◆ **Records supplied**
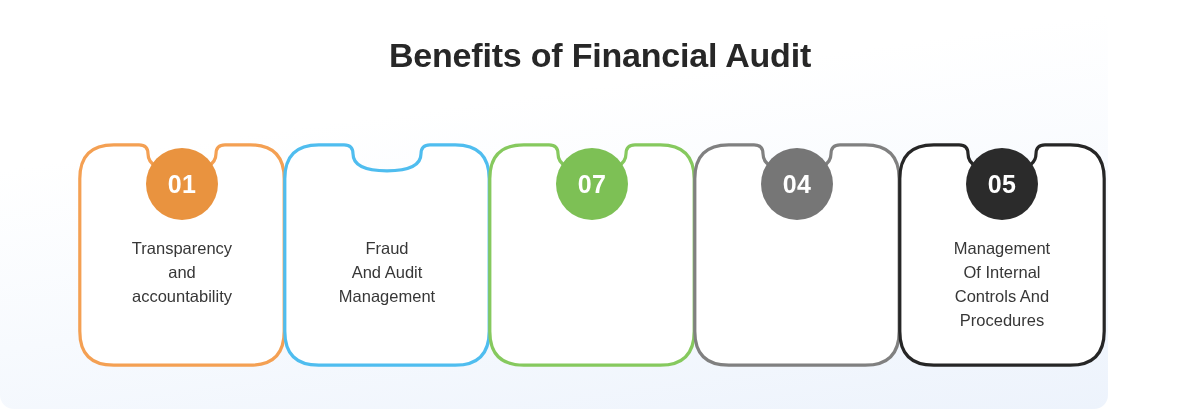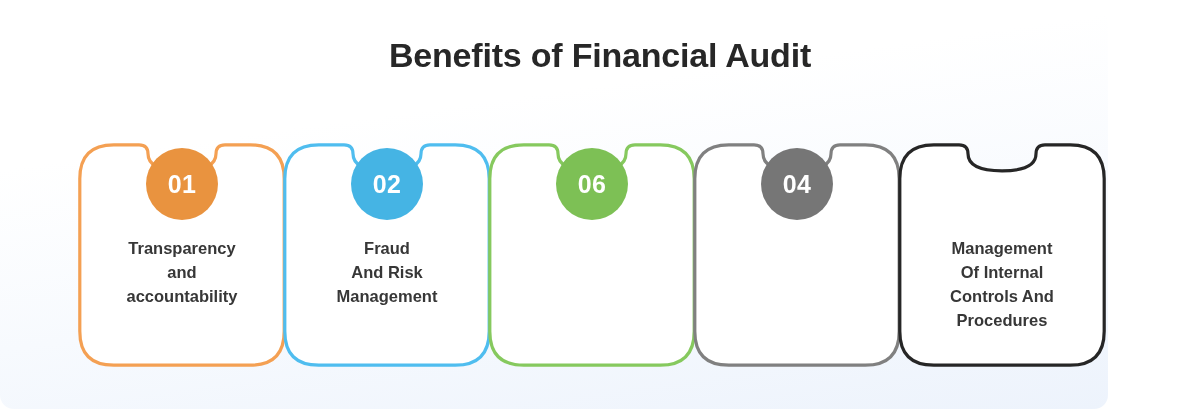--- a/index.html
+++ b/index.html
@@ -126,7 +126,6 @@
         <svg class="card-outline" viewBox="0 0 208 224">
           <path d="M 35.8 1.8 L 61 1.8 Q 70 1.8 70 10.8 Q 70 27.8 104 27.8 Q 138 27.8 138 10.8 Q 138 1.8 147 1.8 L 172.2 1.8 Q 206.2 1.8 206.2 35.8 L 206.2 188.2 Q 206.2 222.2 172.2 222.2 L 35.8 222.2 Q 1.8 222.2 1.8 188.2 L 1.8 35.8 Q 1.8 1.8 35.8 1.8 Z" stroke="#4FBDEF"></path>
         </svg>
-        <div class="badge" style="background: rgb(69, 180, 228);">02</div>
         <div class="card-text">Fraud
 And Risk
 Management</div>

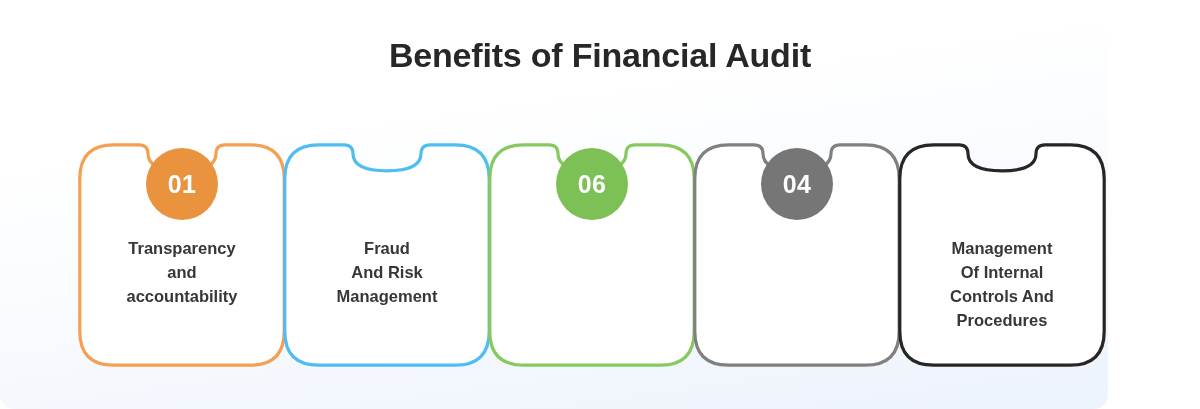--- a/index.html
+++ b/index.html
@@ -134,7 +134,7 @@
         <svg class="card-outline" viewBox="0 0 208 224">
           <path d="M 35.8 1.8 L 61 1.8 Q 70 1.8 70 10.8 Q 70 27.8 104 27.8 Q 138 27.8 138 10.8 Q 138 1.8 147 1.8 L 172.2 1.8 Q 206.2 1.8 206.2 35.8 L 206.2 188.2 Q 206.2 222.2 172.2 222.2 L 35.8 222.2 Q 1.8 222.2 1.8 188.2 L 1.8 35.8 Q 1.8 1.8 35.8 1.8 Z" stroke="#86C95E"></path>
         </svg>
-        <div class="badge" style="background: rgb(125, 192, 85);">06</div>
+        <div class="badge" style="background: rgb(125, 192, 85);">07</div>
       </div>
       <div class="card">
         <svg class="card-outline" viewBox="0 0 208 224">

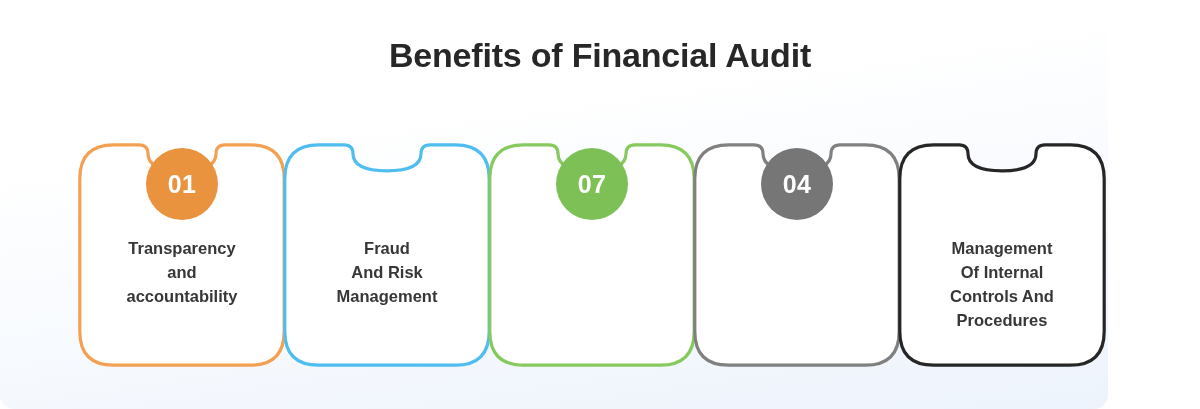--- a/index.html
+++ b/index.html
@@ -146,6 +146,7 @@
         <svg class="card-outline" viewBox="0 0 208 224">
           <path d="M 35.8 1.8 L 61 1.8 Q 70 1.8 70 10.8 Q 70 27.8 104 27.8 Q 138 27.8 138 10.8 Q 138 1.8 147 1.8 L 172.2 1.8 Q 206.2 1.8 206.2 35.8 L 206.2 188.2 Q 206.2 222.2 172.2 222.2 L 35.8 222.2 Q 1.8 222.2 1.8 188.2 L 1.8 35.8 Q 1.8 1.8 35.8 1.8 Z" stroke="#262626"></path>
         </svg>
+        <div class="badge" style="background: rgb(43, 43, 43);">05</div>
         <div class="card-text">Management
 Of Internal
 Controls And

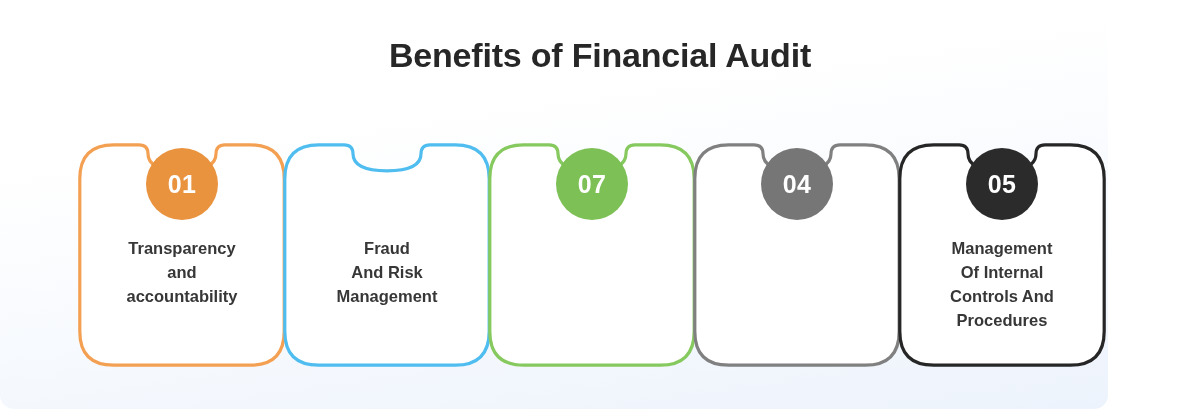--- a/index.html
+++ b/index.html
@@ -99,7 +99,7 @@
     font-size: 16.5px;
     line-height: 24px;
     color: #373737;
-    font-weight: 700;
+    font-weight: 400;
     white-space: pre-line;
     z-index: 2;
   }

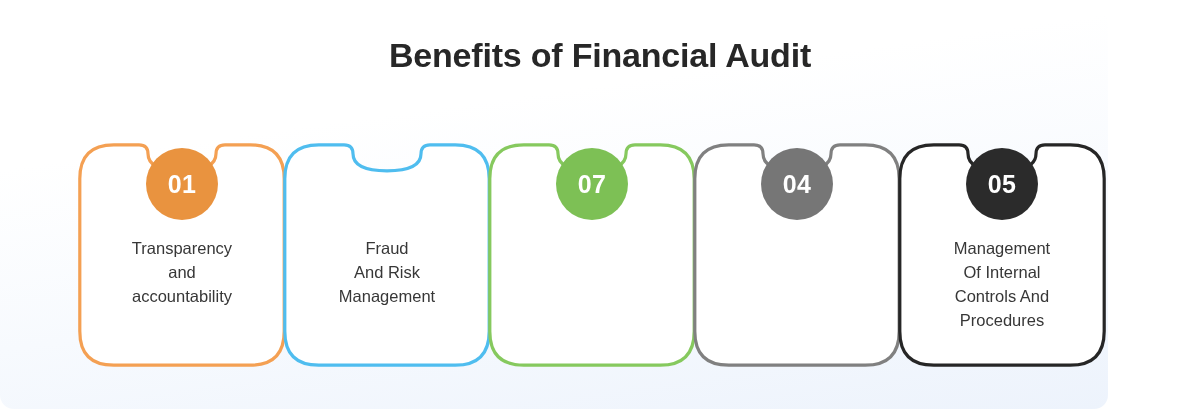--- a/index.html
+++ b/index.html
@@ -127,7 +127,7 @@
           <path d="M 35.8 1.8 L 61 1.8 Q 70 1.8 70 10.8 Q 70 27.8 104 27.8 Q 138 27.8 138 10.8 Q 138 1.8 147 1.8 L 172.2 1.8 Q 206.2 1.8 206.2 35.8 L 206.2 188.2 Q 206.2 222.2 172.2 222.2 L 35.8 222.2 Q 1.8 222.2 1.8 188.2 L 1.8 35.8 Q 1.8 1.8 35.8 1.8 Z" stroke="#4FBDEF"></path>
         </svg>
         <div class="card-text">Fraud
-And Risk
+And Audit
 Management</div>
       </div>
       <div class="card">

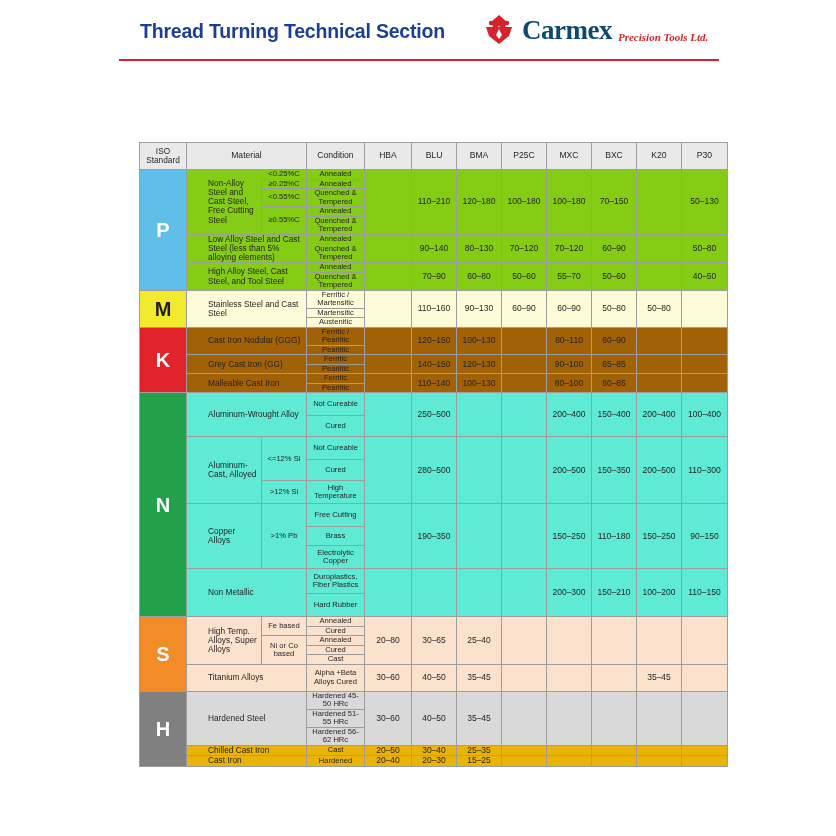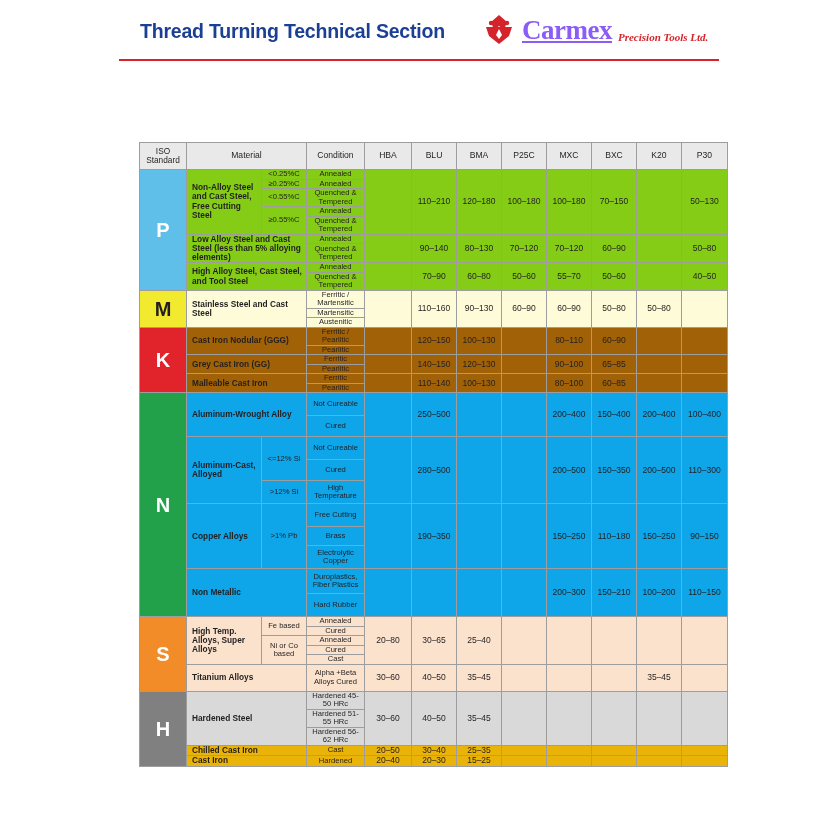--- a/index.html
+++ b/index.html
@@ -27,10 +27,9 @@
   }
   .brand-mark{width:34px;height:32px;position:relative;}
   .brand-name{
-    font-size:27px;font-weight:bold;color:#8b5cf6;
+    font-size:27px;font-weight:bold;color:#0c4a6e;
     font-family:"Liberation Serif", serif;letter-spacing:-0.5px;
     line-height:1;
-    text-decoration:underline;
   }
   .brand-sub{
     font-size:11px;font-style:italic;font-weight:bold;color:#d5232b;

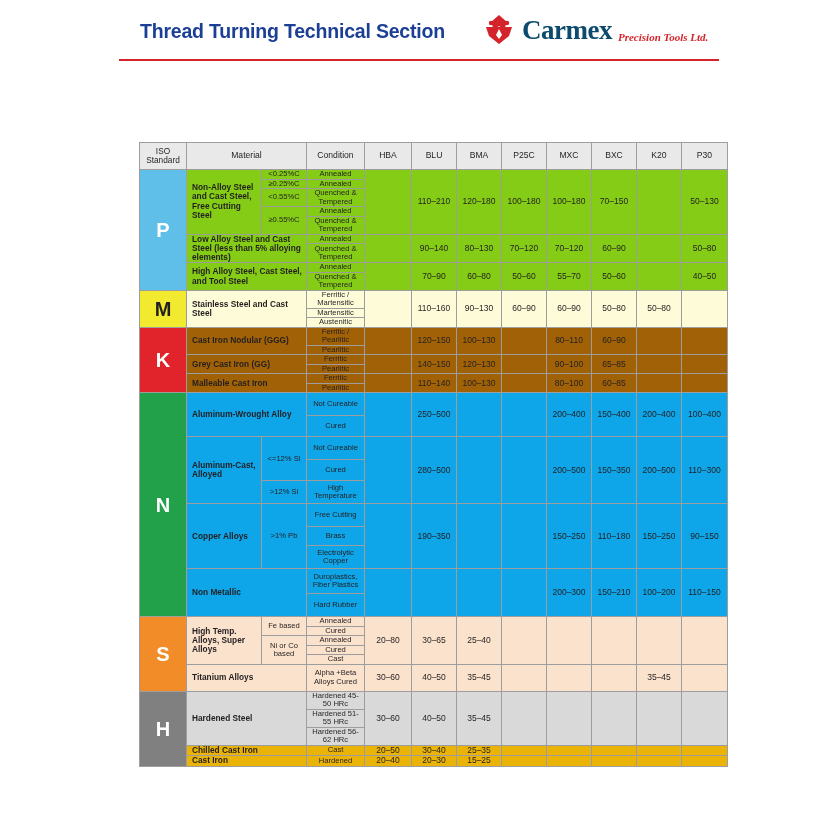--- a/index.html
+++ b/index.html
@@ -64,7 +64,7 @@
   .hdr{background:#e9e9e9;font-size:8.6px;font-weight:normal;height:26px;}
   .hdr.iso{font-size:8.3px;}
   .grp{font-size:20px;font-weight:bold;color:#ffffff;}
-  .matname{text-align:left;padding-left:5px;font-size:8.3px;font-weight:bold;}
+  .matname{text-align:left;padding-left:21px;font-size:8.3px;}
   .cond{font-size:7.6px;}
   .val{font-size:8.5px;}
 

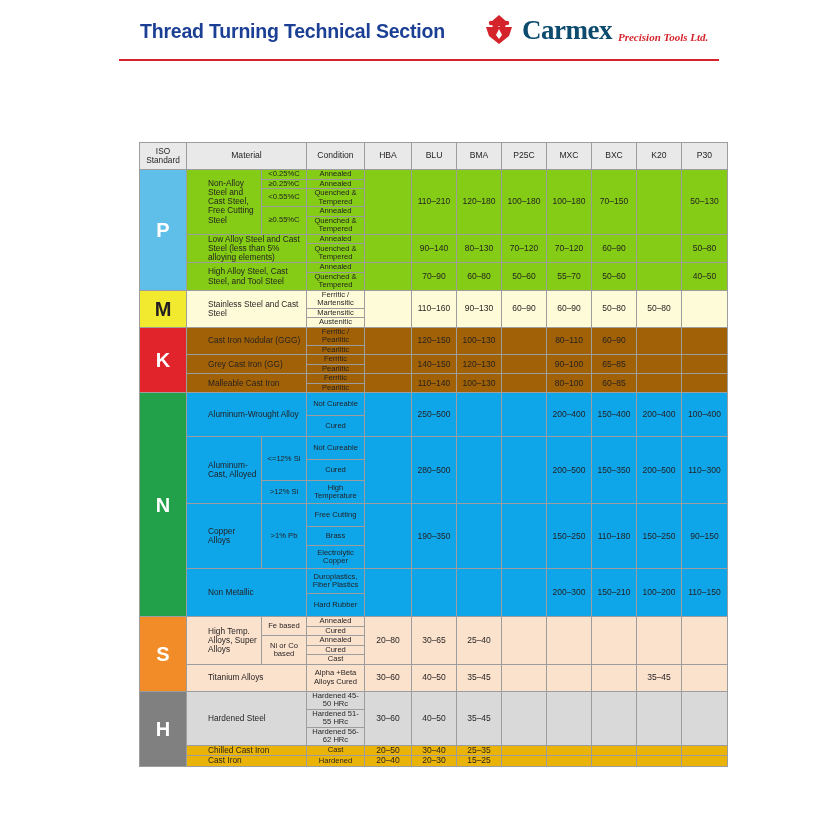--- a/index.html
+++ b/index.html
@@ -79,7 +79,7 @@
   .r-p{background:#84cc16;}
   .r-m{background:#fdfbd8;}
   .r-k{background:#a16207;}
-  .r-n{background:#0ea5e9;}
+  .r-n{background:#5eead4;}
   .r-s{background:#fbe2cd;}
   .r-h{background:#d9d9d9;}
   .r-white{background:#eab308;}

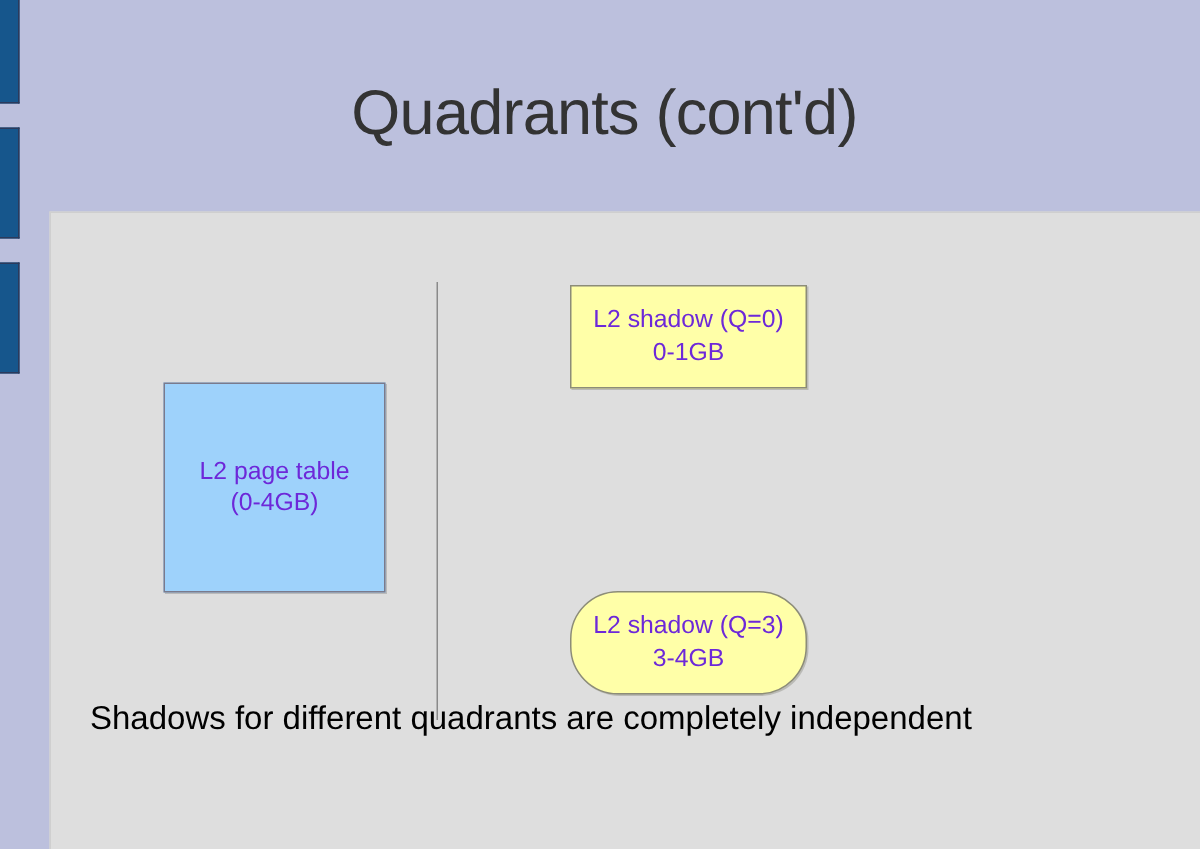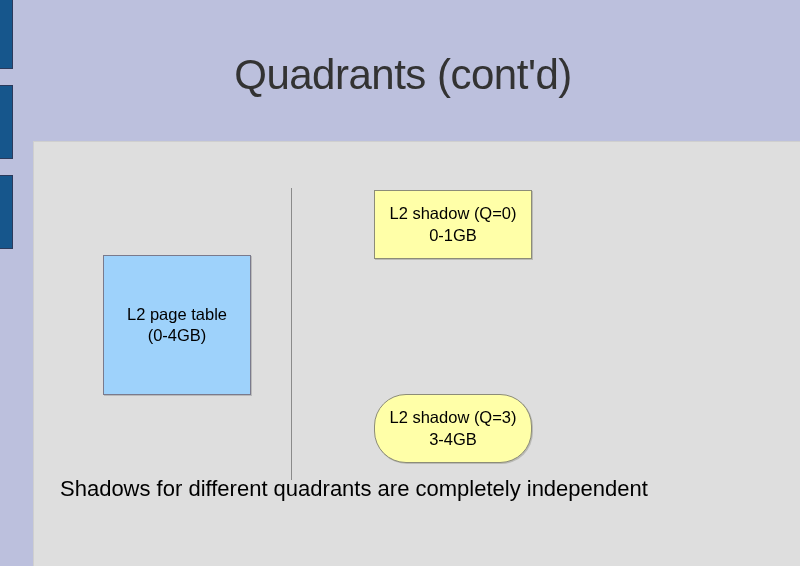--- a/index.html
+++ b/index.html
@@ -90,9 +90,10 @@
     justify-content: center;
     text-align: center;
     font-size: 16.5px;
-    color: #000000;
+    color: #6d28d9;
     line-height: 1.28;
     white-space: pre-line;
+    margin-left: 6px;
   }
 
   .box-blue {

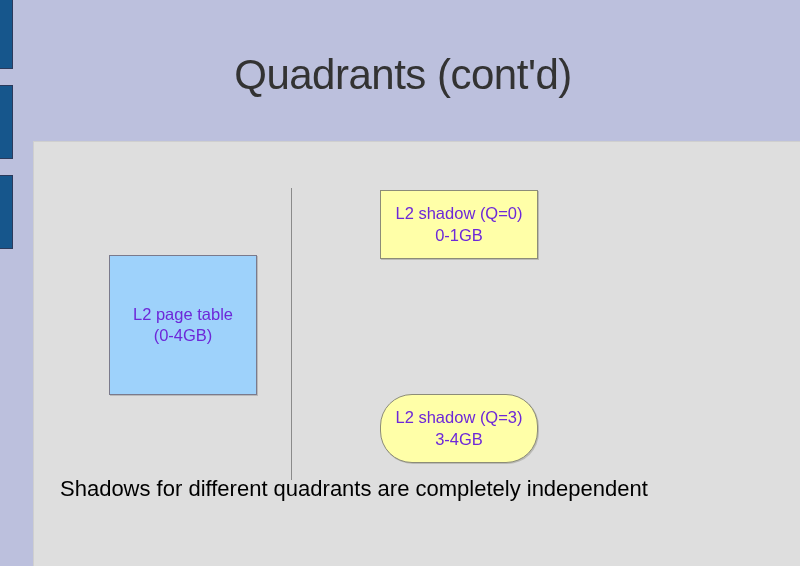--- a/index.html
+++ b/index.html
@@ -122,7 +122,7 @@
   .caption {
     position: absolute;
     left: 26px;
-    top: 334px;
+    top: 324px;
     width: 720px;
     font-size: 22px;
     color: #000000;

◆ **Task prompt**
Look over the records above, and wherever a line contains the string "style", copy that line.

◆ **Solution for this task**
-        <div class="badge" style="background: rgb(69, 180, 228);">02</div>
-        <div class="badge" style="background: rgb(125, 192, 85);">06</div>
+        <div class="badge" style="background: rgb(125, 192, 85);">07</div>
+        <div class="badge" style="background: rgb(43, 43, 43);">05</div>
     font-size:11px;font-style:italic;font-weight:bold;color:#d5232b;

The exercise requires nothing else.